Nos anciens combattants de 1870 qui, depuis peu, portaient le ruban vert du souvenir, commençaient à se clairsemer, lorsqu’une nouvelle génération de Français s’est trouvée face à face avec une nouvelle génération d’Allemands. Était-ce toujours la même Allemagne ? Non, elle était pire.

Et d’abord les Français ne voulaient pas croire qu’un peuple entier fût capable d’un tel forfait, d’une agression si perfidement calculée. Ces Allemands, c’étaient des hommes comme les autres.
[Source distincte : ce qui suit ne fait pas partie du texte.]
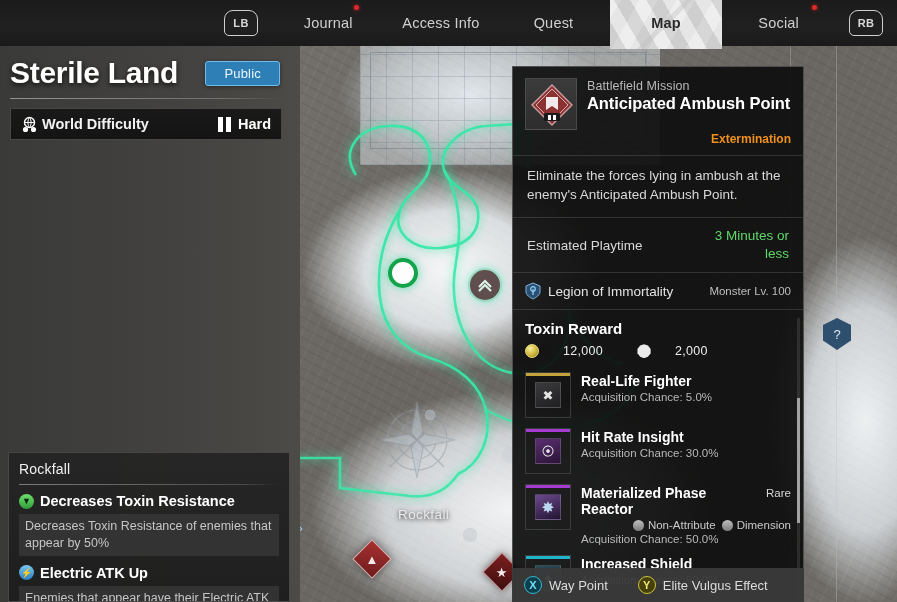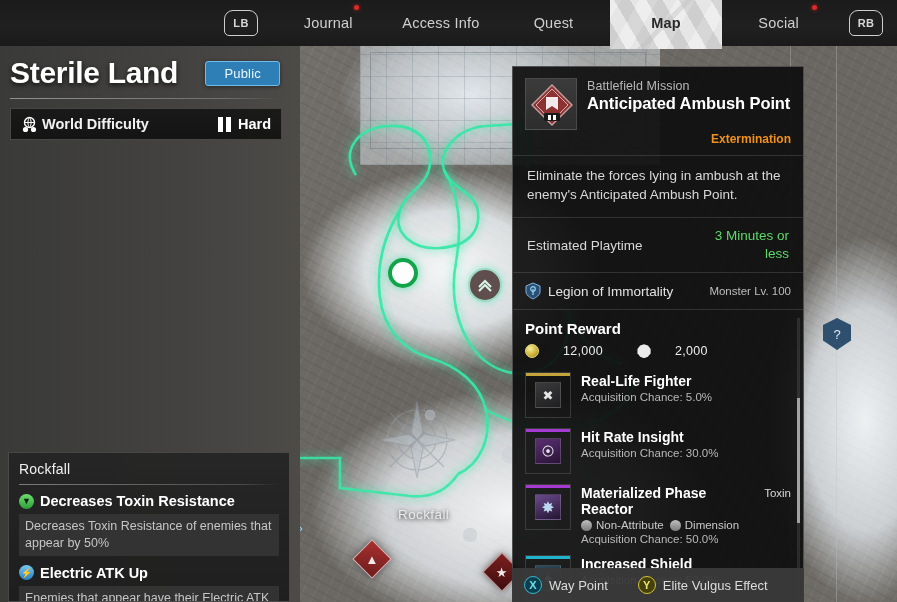--- a/index.html
+++ b/index.html
@@ -466,7 +466,7 @@
     <div class="panel-div"></div>
 
     <div class="rewards-wrap">
-      <div class="rewards-title">Point Reward</div>
+      <div class="rewards-title">Toxin Reward</div>
 
       <div class="currency-row">
         <div class="cur">

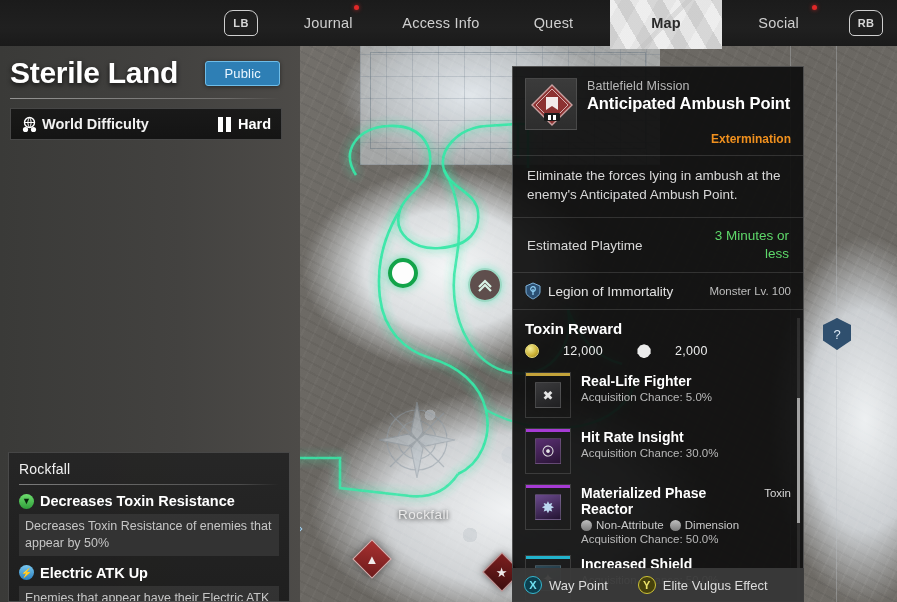--- a/index.html
+++ b/index.html
@@ -516,7 +516,7 @@
         <div class="reward-body">
           <div class="reward-head-line">
             <span class="reward-name">Materialized Phase Reactor</span>
-            <span class="reward-rarity">Toxin</span>
+            <span class="reward-rarity">Rare</span>
           </div>
           <div class="reward-attrs">
             <span class="attr">

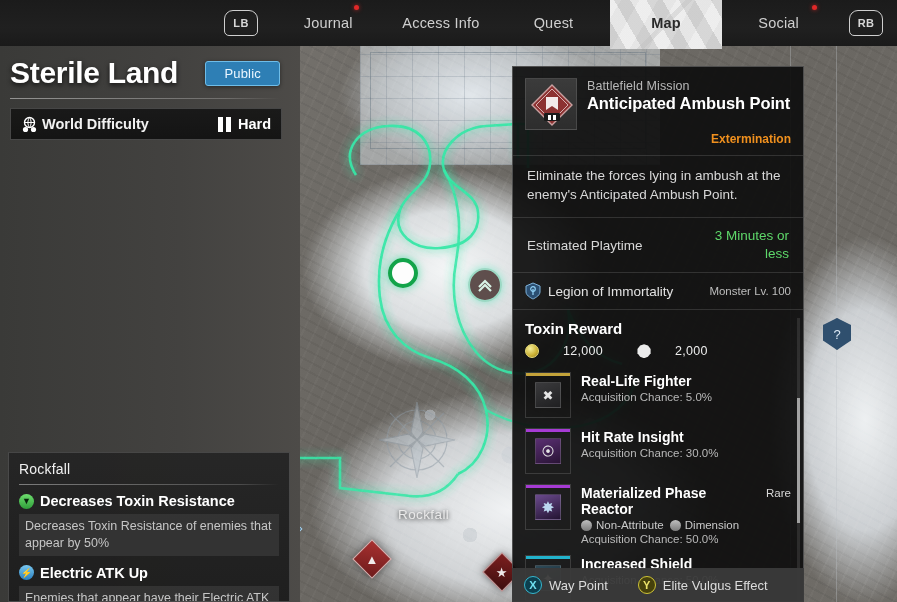--- a/index.html
+++ b/index.html
@@ -199,7 +199,7 @@
   .reward-head-line { display:flex; align-items:flex-start; gap:8px; }
   .reward-name { color:#ffffff; font-size:14px; font-weight:bold; flex:1; }
   .reward-rarity { color:#d8d8d8; font-size:11.5px; white-space:nowrap; padding-top:2px; }
-  .reward-attrs { display:flex; align-items:center; gap:6px; margin-top:2px; }
+  .reward-attrs { display:flex; align-items:center; gap:6px; margin-top:2px;justify-content:flex-end; }
   .attr { display:flex; align-items:center; gap:4px; color:#c9c9c9; font-size:11.5px; }
   .attr-ico { width:11px; height:11px; border-radius:50%; background:linear-gradient(180deg,#bfbfbf,#7c7c7c); flex:0 0 11px; }
   .reward-chance { color:#b8b8b8; font-size:11.5px; margin-top:2px; }

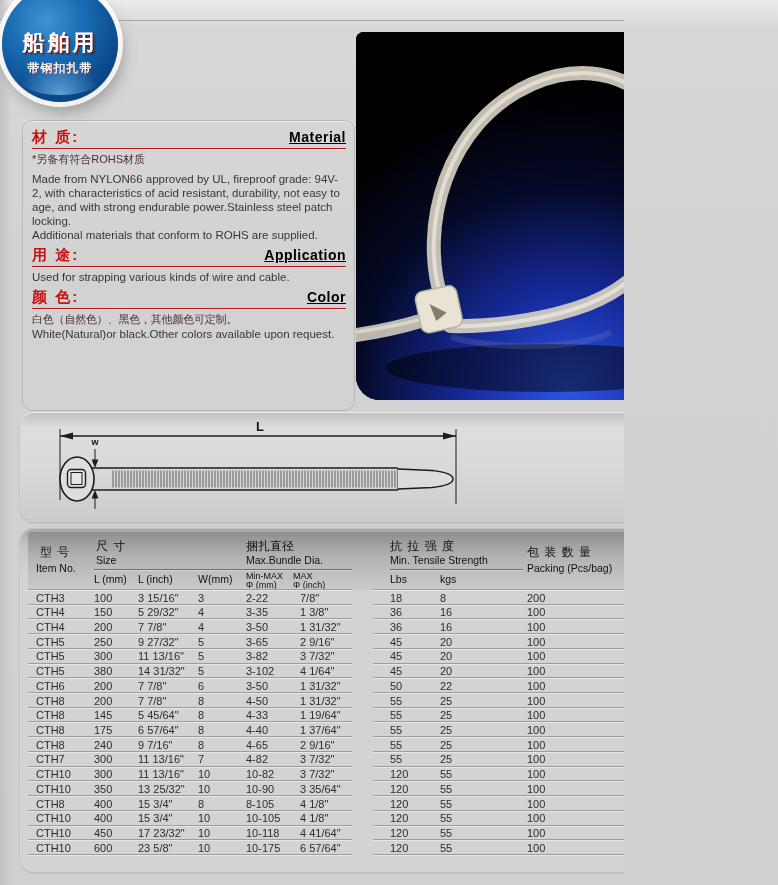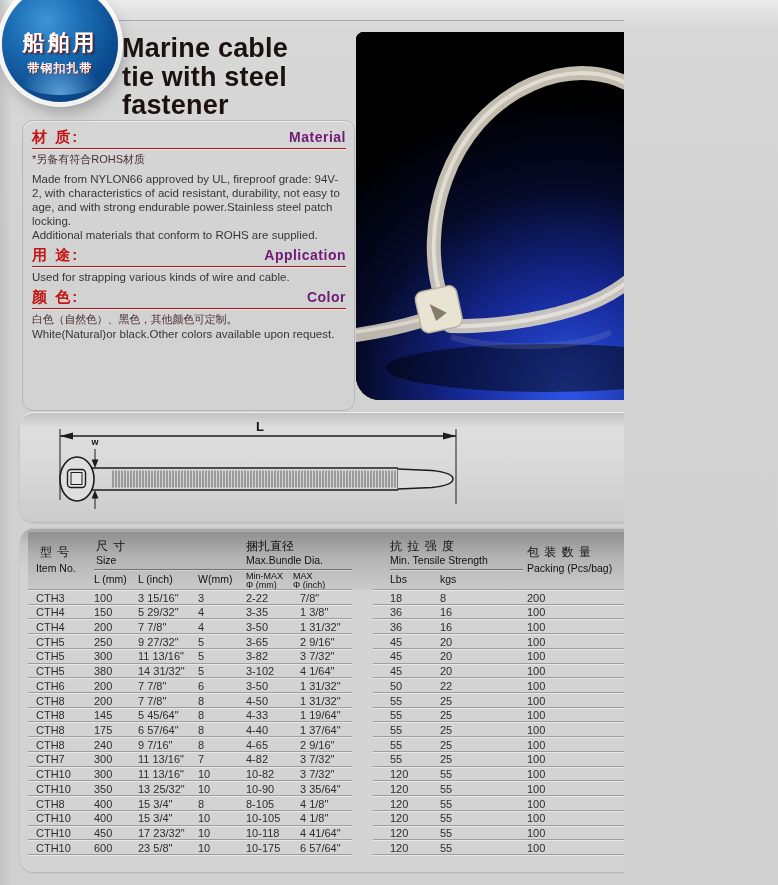--- a/index.html
+++ b/index.html
@@ -102,11 +102,6 @@
     <div class="b2">带钢扣扎带</div>
   </div>
 
-  <div class="title">
-    <div>Marine cable</div>
-    <div>tie with steel</div>
-    <div>fastener</div>
-  </div>
 
   <div class="info">
     <div class="sec">

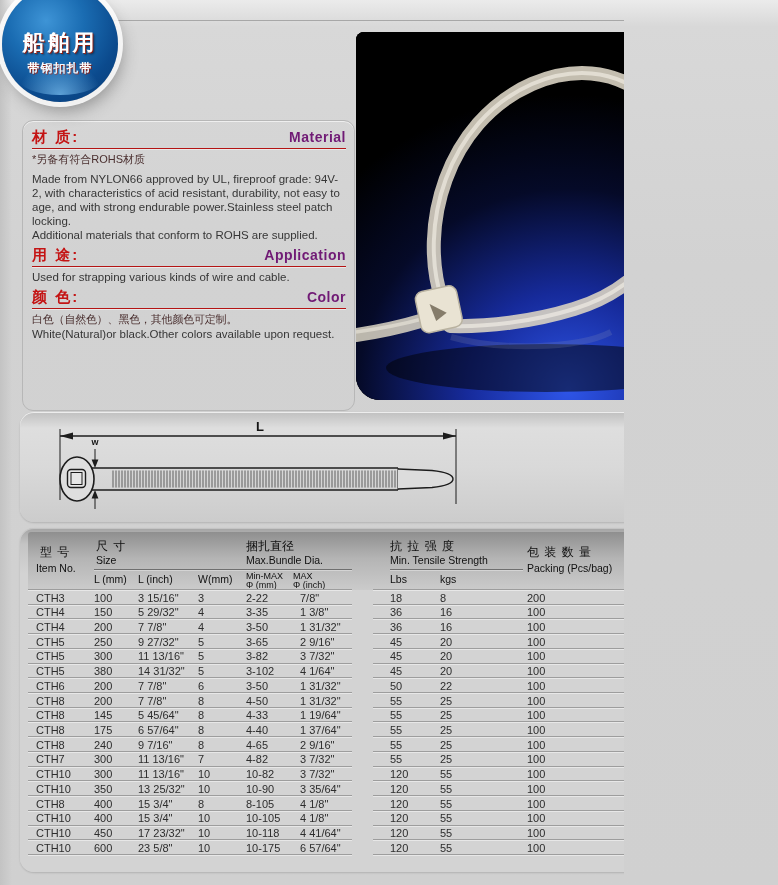--- a/index.html
+++ b/index.html
@@ -45,7 +45,7 @@
   .sec{margin-bottom:4px;}
   .sec-head{display:flex;justify-content:space-between;align-items:baseline;}
   .sec-head .zh{color:#c41414;font-size:15px;font-weight:bold;letter-spacing:2px;}
-  .sec-head .en{color:#701a75;font-size:14px;font-weight:bold;letter-spacing:.5px;}
+  .sec-head .en{color:#000000;font-size:14px;font-weight:bold;letter-spacing:.5px;text-decoration:underline;}
   .rule{border-top:1px solid #b41414;margin:1px 0 3px 0;box-shadow:0 1px 0 rgba(255,255,255,.5);}
   .zh-body{margin:0;color:#4a2f2f;font-size:11px;line-height:1.3;letter-spacing:-.2px;}
   .zh-note{margin:0 0 6px 0;color:#4a2f2f;font-size:11px;line-height:1.3;}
Eux aussi, ils étaient mobilisés jusqu’aux limites de l’âge mûr et ils avaient des femmes, des enfants, un foyer. C’était leur vie qu’ils exposaient. Et ils auraient voulu cela ? Allons donc ! Ils n’avaient pas leur libre arbitre. Ils étaient gouvernés par un empereur et par une caste militaire qui les envoyaient à la boucherie. Mais ils ne tarderaient pas à secouer ce joug, à se révolter. N’y avait-il pas des millions de socialistes en Allemagne ? Leurs députés ne rencontraient-ils pas les nôtres dans des Congrès ? Scheldemann, en 1912, à la fête du Pré-Saint-Gervais, n’était-il pas venu affirmer la fraternité de l’Internationale ? Cette guerre allemande était une « guerre d’officiers ». Mais il y avait deux Allemagnes, et la seconde, la vraie, la bonne, ne tarderait pas à se révéler…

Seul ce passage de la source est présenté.